**DESCRIPTION OF THE TASK**
For each line of the listing that includes the word "MySQL", show the whole line.

***** DATA FOR REVIEW

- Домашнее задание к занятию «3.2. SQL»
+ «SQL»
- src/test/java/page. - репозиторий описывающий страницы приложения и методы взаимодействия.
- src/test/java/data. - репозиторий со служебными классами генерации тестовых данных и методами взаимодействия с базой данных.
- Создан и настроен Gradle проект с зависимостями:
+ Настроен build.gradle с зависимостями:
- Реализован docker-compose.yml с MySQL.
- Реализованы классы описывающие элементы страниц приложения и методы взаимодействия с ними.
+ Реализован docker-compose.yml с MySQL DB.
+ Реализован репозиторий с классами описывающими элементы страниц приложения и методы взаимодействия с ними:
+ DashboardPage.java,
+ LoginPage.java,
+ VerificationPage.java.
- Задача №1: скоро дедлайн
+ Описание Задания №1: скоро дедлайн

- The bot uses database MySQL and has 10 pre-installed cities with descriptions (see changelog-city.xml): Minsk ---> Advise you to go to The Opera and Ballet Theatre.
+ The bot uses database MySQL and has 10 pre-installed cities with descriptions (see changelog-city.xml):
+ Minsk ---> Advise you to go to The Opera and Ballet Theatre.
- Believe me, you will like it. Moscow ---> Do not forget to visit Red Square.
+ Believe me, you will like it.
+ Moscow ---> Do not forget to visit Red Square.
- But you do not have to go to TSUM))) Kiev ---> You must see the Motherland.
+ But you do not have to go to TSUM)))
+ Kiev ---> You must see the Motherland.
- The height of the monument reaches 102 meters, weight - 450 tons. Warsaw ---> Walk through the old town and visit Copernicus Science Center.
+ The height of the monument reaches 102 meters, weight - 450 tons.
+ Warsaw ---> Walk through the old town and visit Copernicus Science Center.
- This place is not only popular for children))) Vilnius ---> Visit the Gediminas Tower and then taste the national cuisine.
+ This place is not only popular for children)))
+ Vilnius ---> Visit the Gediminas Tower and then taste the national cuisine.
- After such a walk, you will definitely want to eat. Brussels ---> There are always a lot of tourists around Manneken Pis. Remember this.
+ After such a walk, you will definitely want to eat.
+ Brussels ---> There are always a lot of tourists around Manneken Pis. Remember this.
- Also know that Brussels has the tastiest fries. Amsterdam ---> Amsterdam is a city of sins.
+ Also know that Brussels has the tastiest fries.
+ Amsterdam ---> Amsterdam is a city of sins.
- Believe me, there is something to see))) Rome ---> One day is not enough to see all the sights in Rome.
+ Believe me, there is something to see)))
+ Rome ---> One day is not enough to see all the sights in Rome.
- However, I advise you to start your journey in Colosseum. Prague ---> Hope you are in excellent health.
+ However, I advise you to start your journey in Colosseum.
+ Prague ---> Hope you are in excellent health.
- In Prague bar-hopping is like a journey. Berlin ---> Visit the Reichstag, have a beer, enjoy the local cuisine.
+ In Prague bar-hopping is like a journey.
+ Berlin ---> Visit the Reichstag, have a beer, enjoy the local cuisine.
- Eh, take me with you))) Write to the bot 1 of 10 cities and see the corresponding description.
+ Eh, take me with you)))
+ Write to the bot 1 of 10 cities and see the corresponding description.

**********

**EXERCISE RESPONSE**
- Реализован docker-compose.yml с MySQL.
+ Реализован docker-compose.yml с MySQL DB.
- The bot uses database MySQL and has 10 pre-installed cities with descriptions (see changelog-city.xml): Minsk ---> Advise you to go to The Opera and Ballet Theatre.
+ The bot uses database MySQL and has 10 pre-installed cities with descriptions (see changelog-city.xml):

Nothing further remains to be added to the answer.